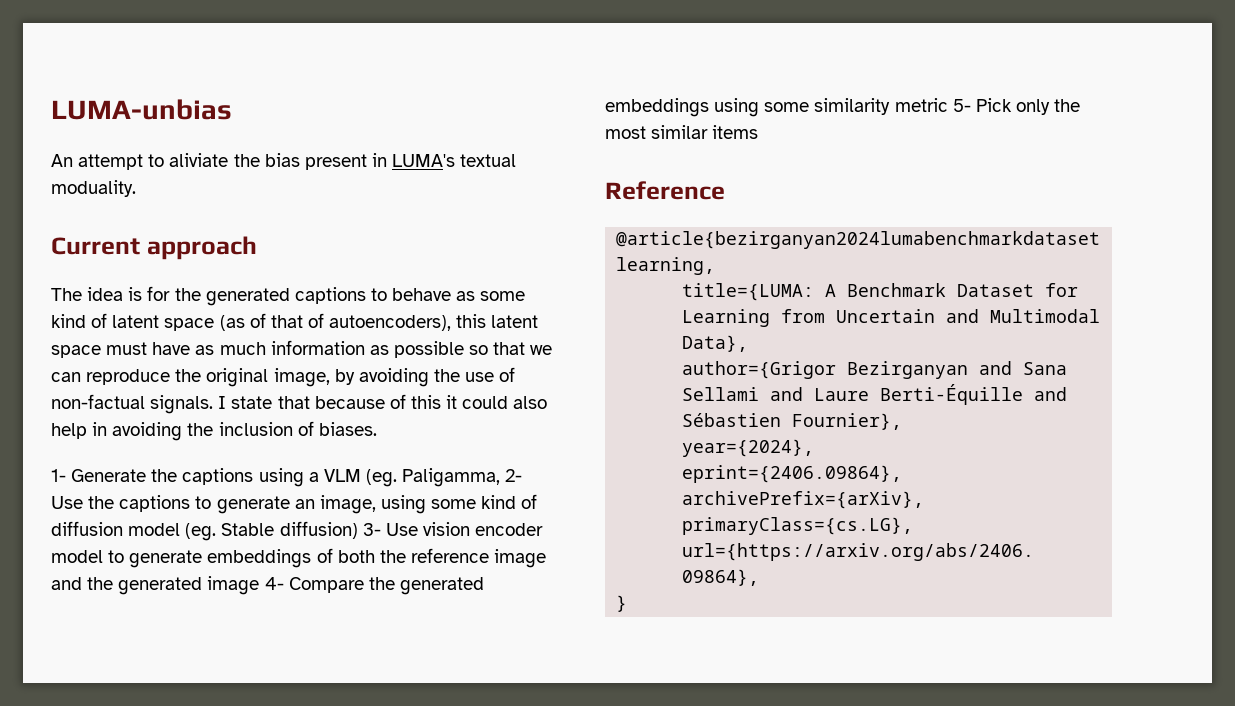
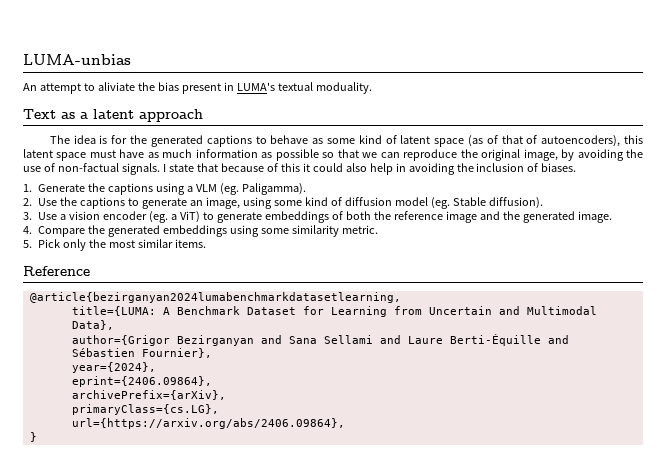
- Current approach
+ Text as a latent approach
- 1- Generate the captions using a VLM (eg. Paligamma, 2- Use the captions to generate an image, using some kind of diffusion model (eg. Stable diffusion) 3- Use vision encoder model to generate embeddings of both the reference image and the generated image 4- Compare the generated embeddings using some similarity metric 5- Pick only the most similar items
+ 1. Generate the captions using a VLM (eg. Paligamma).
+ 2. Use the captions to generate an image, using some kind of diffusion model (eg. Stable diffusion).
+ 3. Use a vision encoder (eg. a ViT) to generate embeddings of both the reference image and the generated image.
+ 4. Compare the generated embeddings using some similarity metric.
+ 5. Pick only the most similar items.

------------------------------------------------

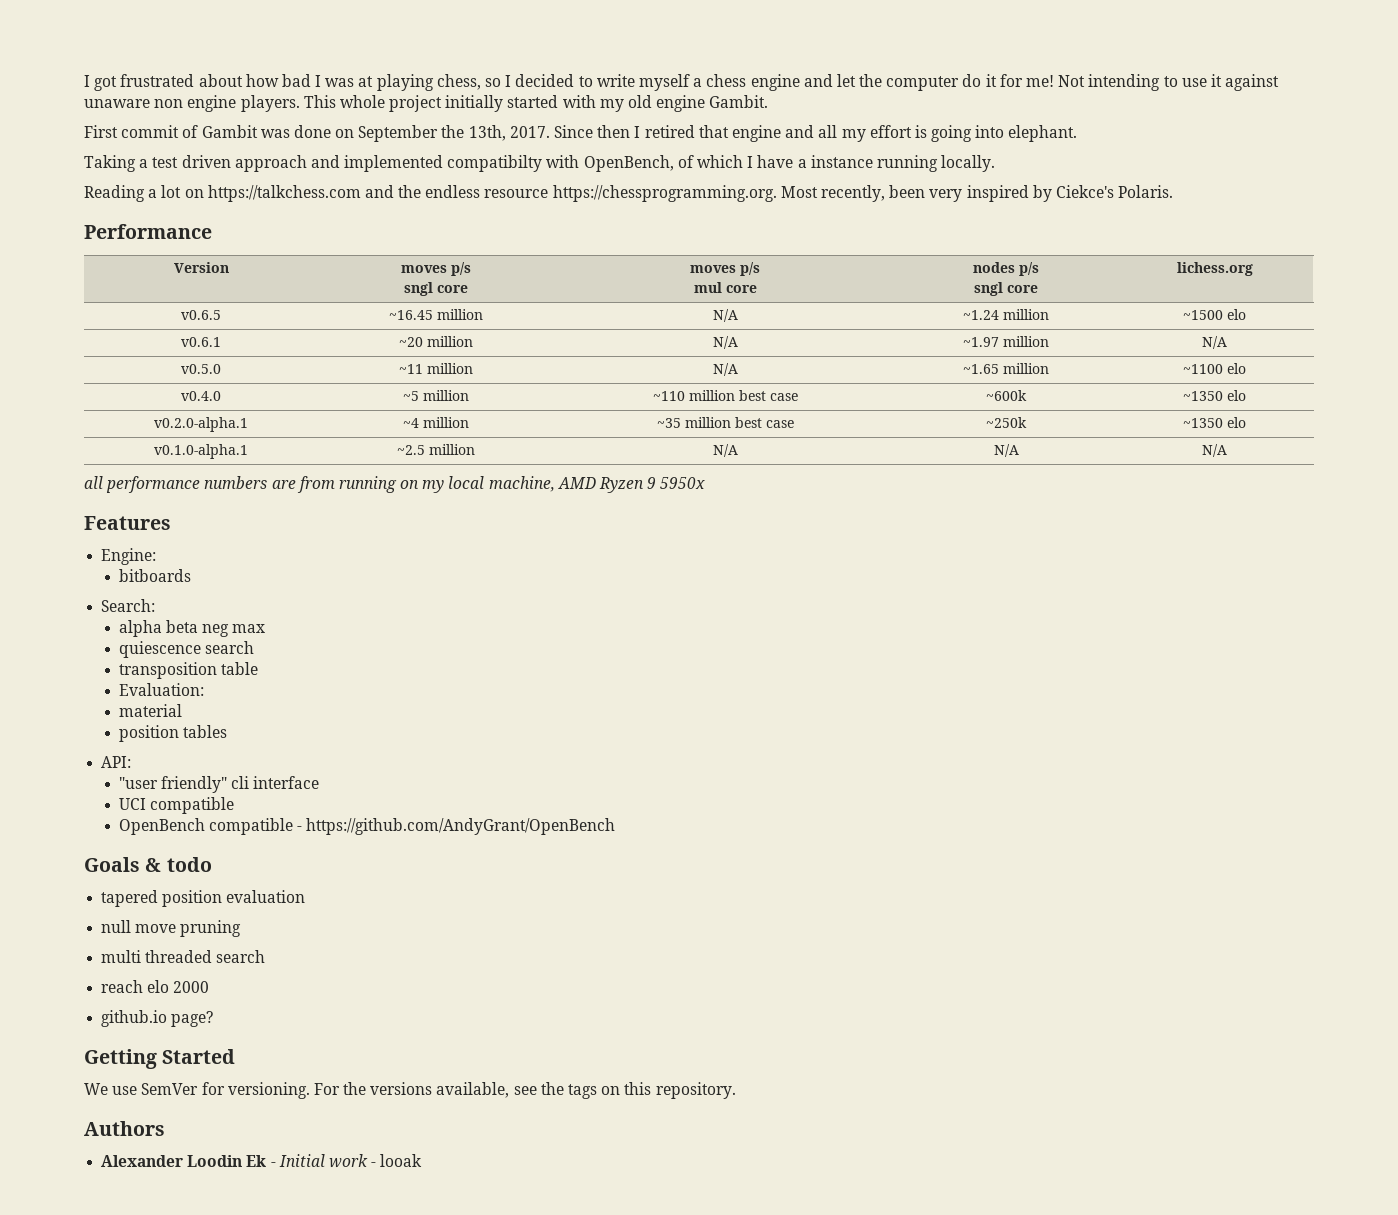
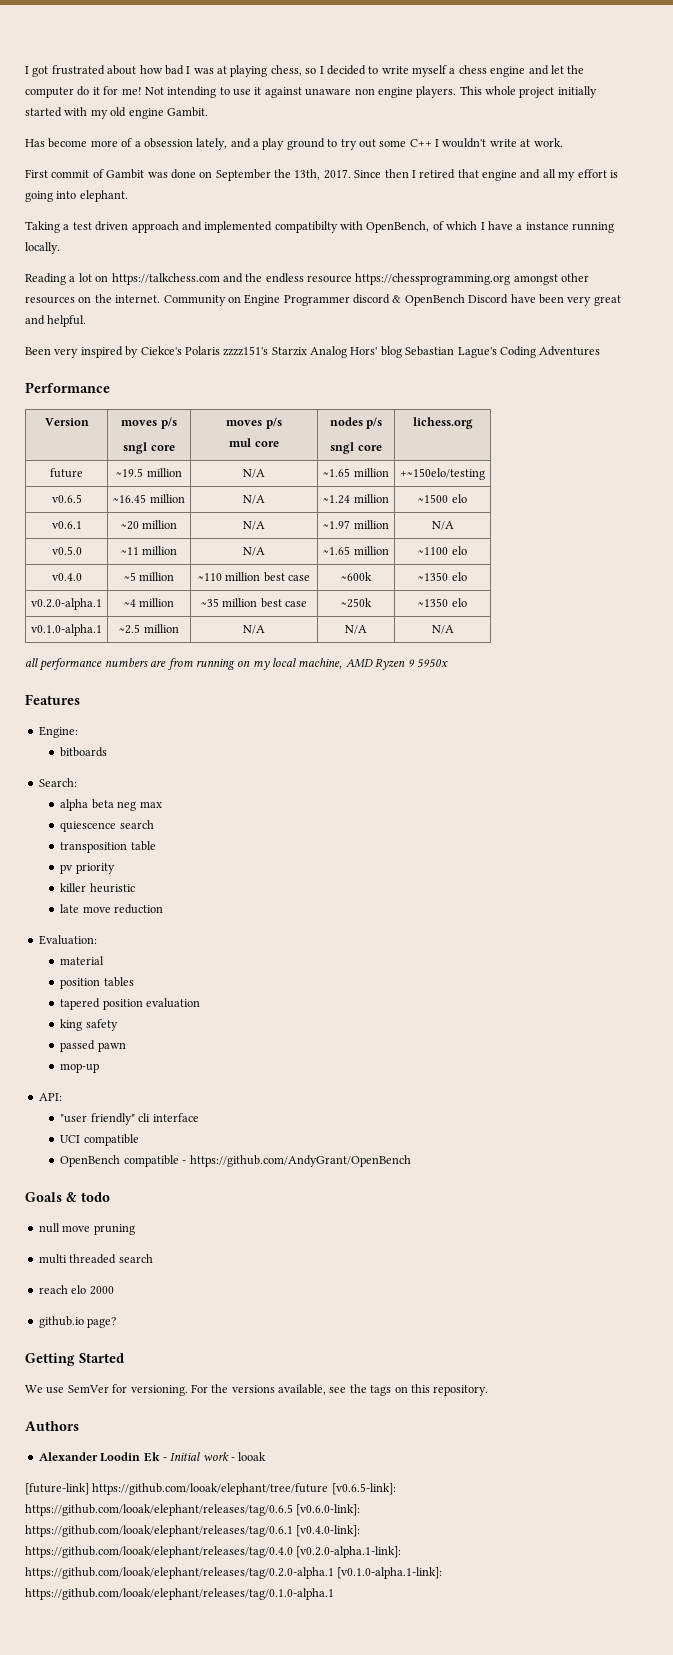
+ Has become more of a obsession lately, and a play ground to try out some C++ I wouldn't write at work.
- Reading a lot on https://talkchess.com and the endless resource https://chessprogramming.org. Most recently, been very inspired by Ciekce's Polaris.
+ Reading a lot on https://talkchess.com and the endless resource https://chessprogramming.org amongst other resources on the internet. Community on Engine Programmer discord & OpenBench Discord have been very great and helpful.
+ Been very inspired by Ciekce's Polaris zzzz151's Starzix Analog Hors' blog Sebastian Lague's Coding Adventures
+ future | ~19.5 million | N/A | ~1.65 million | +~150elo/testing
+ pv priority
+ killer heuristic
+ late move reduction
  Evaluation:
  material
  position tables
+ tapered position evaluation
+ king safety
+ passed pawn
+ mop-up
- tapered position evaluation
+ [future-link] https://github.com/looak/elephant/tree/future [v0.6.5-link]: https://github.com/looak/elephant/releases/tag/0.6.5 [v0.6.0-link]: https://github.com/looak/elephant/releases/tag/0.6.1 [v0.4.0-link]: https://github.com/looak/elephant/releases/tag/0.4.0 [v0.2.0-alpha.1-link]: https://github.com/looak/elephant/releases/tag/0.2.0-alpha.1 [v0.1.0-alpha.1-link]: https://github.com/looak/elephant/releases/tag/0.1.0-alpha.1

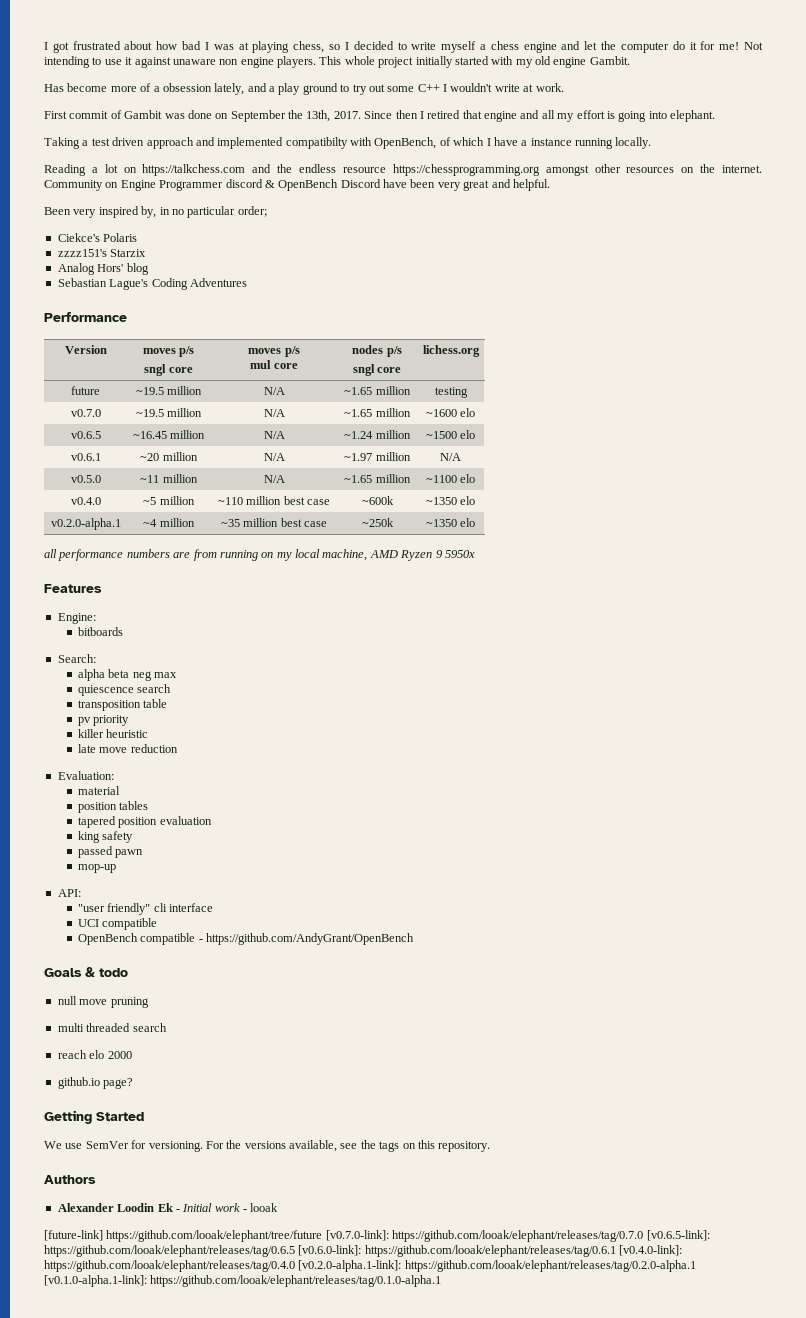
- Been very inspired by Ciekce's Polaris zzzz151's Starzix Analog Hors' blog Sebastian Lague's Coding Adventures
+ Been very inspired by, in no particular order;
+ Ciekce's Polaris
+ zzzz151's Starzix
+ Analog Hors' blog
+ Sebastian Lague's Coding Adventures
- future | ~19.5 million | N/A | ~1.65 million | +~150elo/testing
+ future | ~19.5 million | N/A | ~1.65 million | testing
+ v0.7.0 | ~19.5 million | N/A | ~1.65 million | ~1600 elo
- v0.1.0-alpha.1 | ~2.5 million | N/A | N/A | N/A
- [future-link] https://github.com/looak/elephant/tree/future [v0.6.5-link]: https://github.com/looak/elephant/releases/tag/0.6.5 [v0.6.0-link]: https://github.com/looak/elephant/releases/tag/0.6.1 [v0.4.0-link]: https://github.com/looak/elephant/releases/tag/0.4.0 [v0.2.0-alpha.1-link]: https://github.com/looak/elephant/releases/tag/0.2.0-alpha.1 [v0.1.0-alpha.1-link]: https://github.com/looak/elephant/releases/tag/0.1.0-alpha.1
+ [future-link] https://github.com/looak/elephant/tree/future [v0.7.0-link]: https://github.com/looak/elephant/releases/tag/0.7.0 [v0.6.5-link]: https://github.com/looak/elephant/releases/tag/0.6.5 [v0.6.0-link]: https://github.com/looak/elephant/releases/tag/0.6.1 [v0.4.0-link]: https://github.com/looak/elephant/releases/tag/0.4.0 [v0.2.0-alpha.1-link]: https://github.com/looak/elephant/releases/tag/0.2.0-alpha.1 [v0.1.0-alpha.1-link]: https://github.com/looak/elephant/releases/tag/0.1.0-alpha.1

------------------------------------------------

Task description: Using the entries above, work out the number of lines that hold the word "testing" and write it with no other words.

Answer to this problem: 3